# [What you need to do]
In the records below, the lines between the one holding "de Obras Habitação</span>" and the one holding "-139,7 +139,7 @@", inclusive, are to be transcribed exactly; no pictures are to be included.

=== Data for this exercise ===

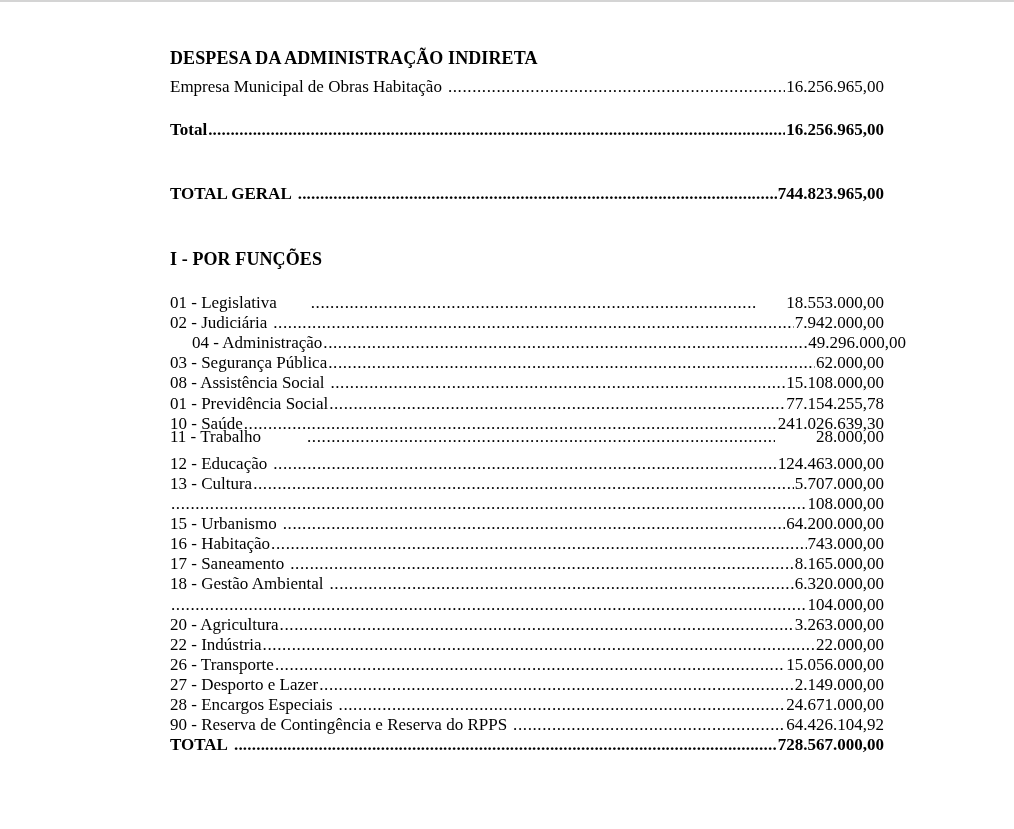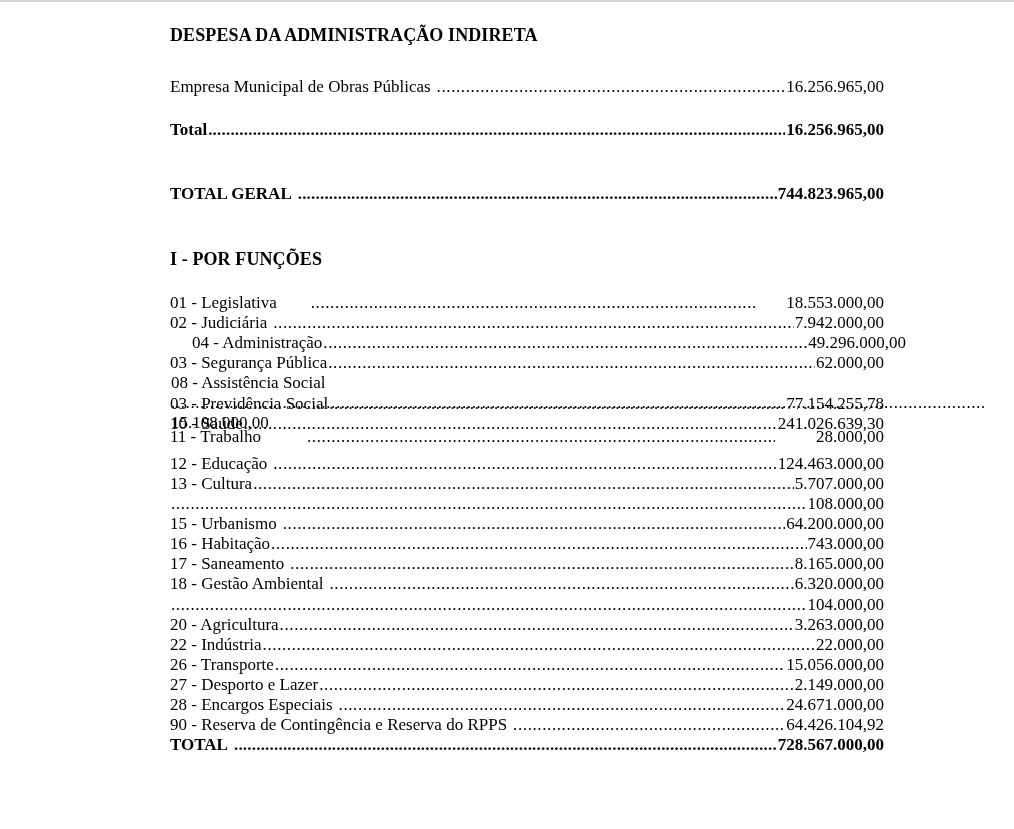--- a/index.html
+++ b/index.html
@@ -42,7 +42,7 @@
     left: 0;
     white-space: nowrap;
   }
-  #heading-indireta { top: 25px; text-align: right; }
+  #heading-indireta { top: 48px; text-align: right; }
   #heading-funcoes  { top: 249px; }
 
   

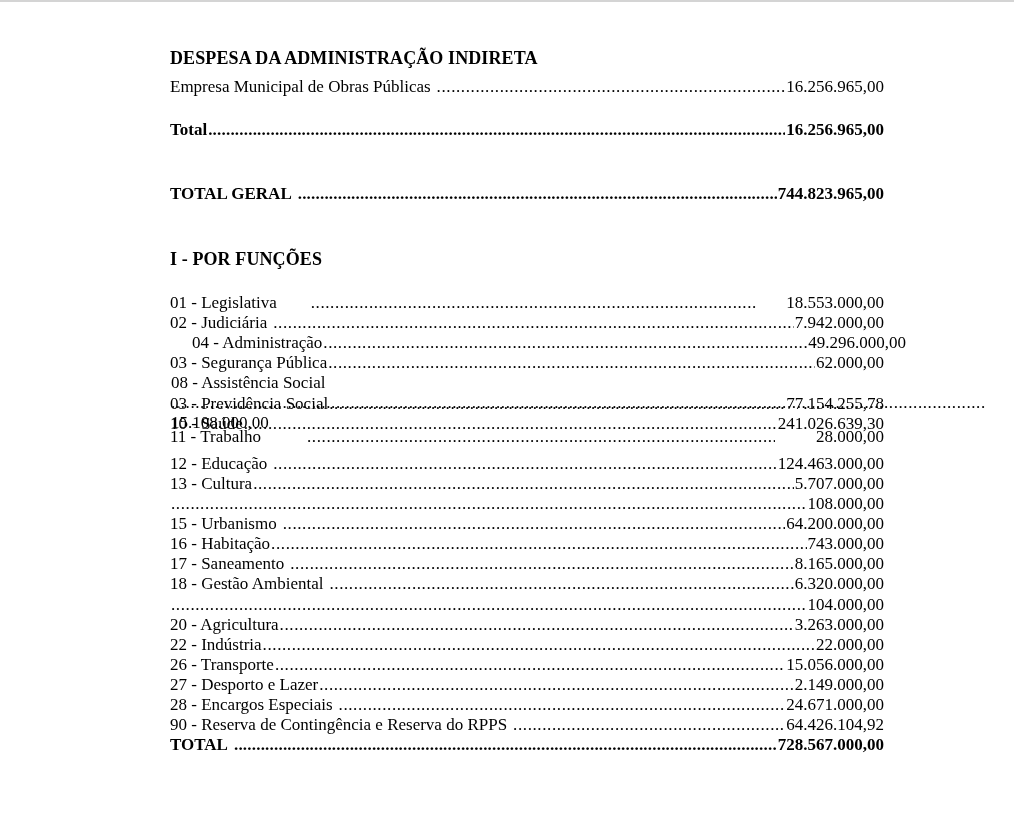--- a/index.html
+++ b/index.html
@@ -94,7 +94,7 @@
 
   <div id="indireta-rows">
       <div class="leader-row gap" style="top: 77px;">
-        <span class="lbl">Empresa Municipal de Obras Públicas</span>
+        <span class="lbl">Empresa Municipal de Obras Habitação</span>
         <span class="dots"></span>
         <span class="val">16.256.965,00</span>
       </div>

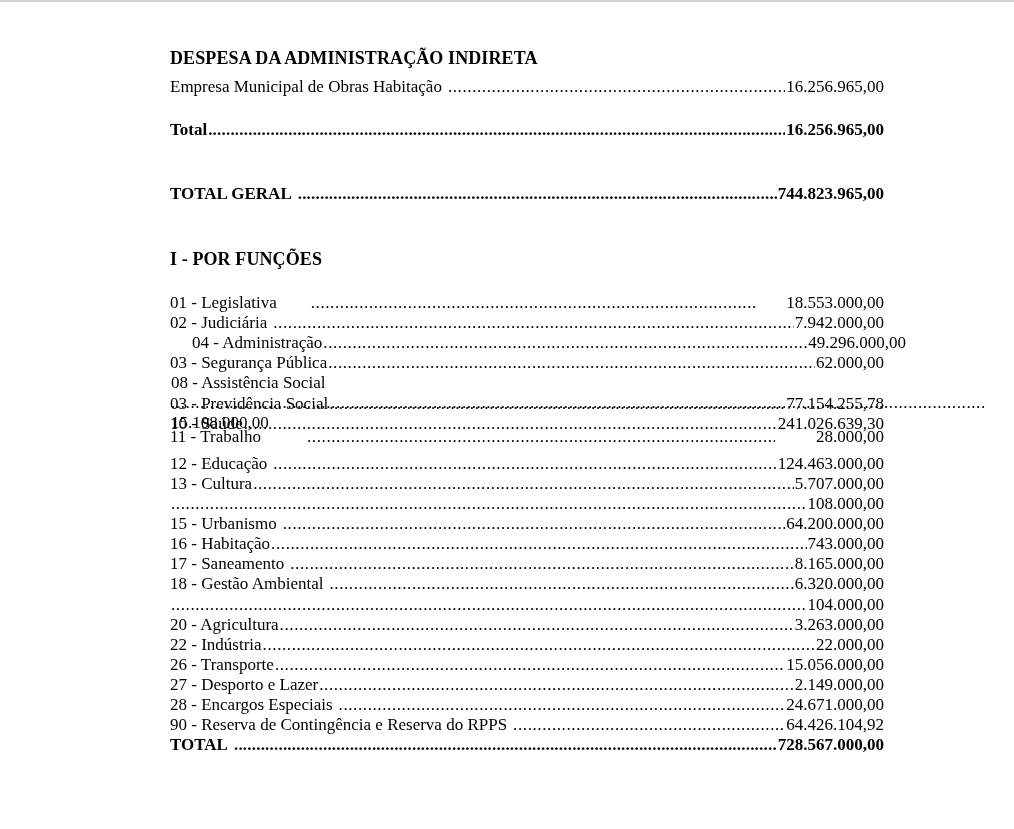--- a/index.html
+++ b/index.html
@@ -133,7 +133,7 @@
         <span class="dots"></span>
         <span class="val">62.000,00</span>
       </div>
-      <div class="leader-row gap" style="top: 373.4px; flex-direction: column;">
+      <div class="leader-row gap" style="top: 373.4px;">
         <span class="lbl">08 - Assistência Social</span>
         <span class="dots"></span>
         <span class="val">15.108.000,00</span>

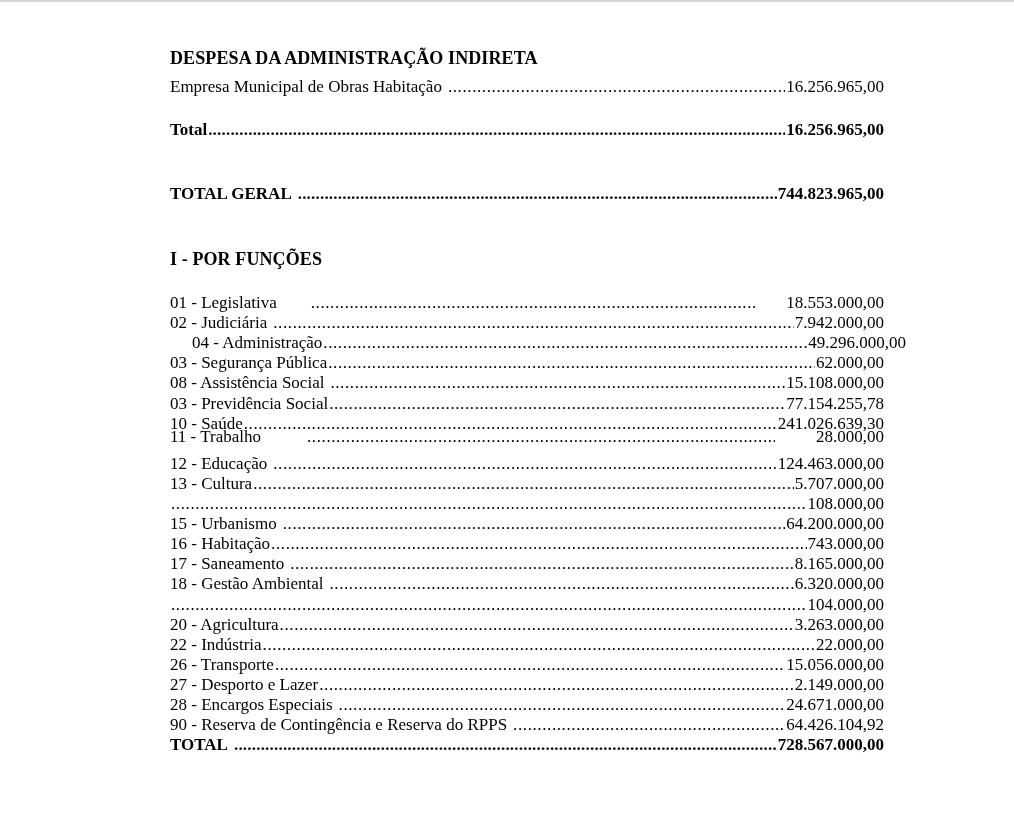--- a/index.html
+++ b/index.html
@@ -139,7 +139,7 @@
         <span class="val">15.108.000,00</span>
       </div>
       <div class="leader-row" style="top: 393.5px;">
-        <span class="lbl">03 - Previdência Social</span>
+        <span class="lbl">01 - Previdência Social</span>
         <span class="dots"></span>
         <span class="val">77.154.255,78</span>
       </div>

===

# [Task answer]
+        <span class="lbl">Empresa Municipal de Obras Habitação</span>
         <span class="dots"></span>
         <span class="val">16.256.965,00</span>
       </div>

--- a/index.html
+++ b/index.html
@@ -133,7 +133,7 @@
         <span class="dots"></span>
         <span class="val">62.000,00</span>
       </div>
-      <div class="leader-row gap" style="top: 373.4px; flex-direction: column;">
+      <div class="leader-row gap" style="top: 373.4px;">
         <span class="lbl">08 - Assistência Social</span>
         <span class="dots"></span>
         <span class="val">15.108.000,00</span>

--- a/index.html
+++ b/index.html
@@ -139,7 +139,7 @@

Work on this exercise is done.